* **DIRECTIONS FOR THIS TASK**: Set down, character for character, everything in the records below from the line holding "patients’ data to database | $data:array[] | boolean" down to the line holding "- 11 | get_appointment", and no other line.

* **INFORMATION SHOWN**:
[Start of section]

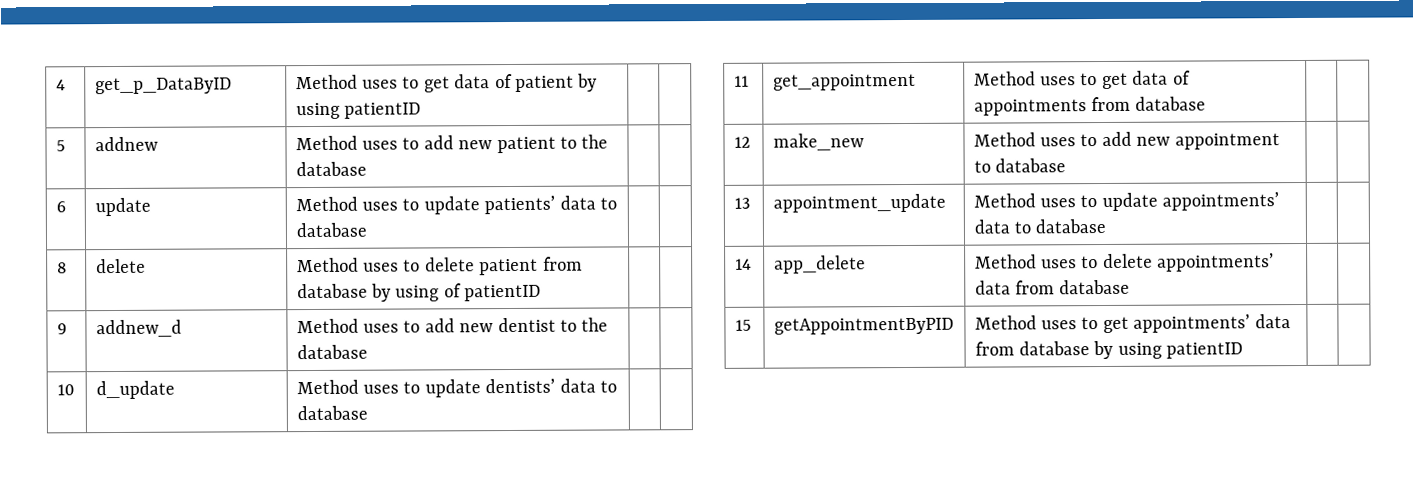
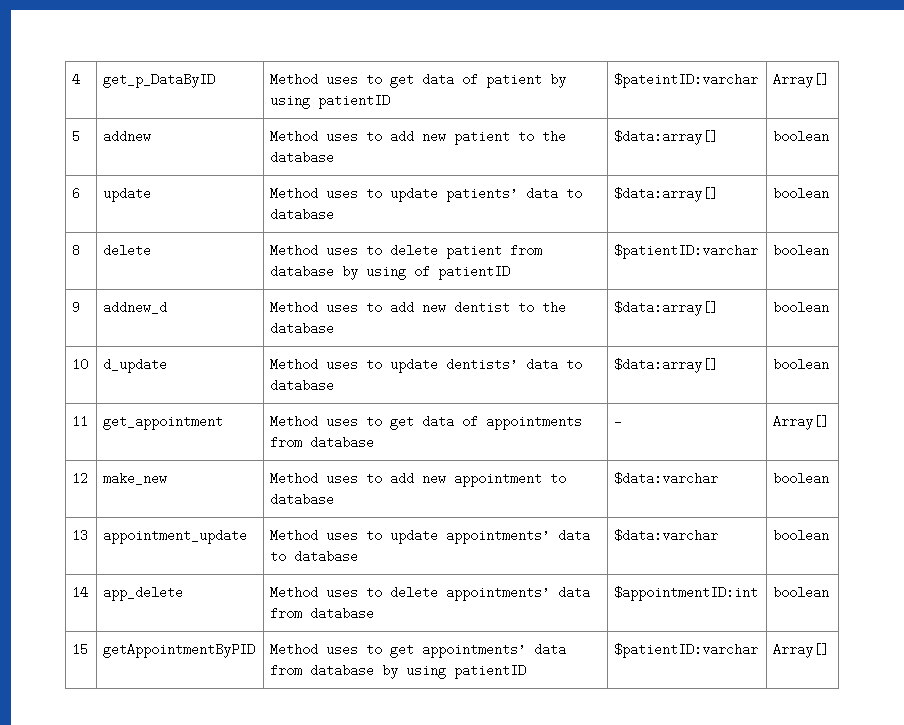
- 4 | get_p_DataByID | Method uses to get data of patient by using patientID | |
+ 4 | get_p_DataByID | Method uses to get data of patient by using patientID | $pateintID:varchar | Array[]
- 5 | addnew | Method uses to add new patient to the database | |
+ 5 | addnew | Method uses to add new patient to the database | $data:array[] | boolean
- 6 | update | Method uses to update patients’ data to database | |
+ 6 | update | Method uses to update patients’ data to database | $data:array[] | boolean
- 8 | delete | Method uses to delete patient from database by using of patientID | |
+ 8 | delete | Method uses to delete patient from database by using of patientID | $patientID:varchar | boolean
- 9 | addnew_d | Method uses to add new dentist to the database | |
+ 9 | addnew_d | Method uses to add new dentist to the database | $data:array[] | boolean
- 10 | d_update | Method uses to update dentists’ data to database | |
+ 10 | d_update | Method uses to update dentists’ data to database | $data:array[] | boolean
- 11 | get_appointment | Method uses to get data of appointments from database | |
+ 11 | get_appointment | Method uses to get data of appointments from database | - | Array[]
- 12 | make_new | Method uses to add new appointment to database | |
+ 12 | make_new | Method uses to add new appointment to database | $data:varchar | boolean
- 13 | appointment_update | Method uses to update appointments’ data to database | |
+ 13 | appointment_update | Method uses to update appointments’ data to database | $data:varchar | boolean
- 14 | app_delete | Method uses to delete appointments’ data from database | |
+ 14 | app_delete | Method uses to delete appointments’ data from database | $appointmentID:int | boolean
- 15 | getAppointmentByPID | Method uses to get appointments’ data from database by using patientID | |
+ 15 | getAppointmentByPID | Method uses to get appointments’ data from database by using patientID | $patientID:varchar | Array[]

[End of section]

* **TASK SOLUTION**:
+ 6 | update | Method uses to update patients’ data to database | $data:array[] | boolean
- 8 | delete | Method uses to delete patient from database by using of patientID | |
+ 8 | delete | Method uses to delete patient from database by using of patientID | $patientID:varchar | boolean
- 9 | addnew_d | Method uses to add new dentist to the database | |
+ 9 | addnew_d | Method uses to add new dentist to the database | $data:array[] | boolean
- 10 | d_update | Method uses to update dentists’ data to database | |
+ 10 | d_update | Method uses to update dentists’ data to database | $data:array[] | boolean
- 11 | get_appointment | Method uses to get data of appointments from database | |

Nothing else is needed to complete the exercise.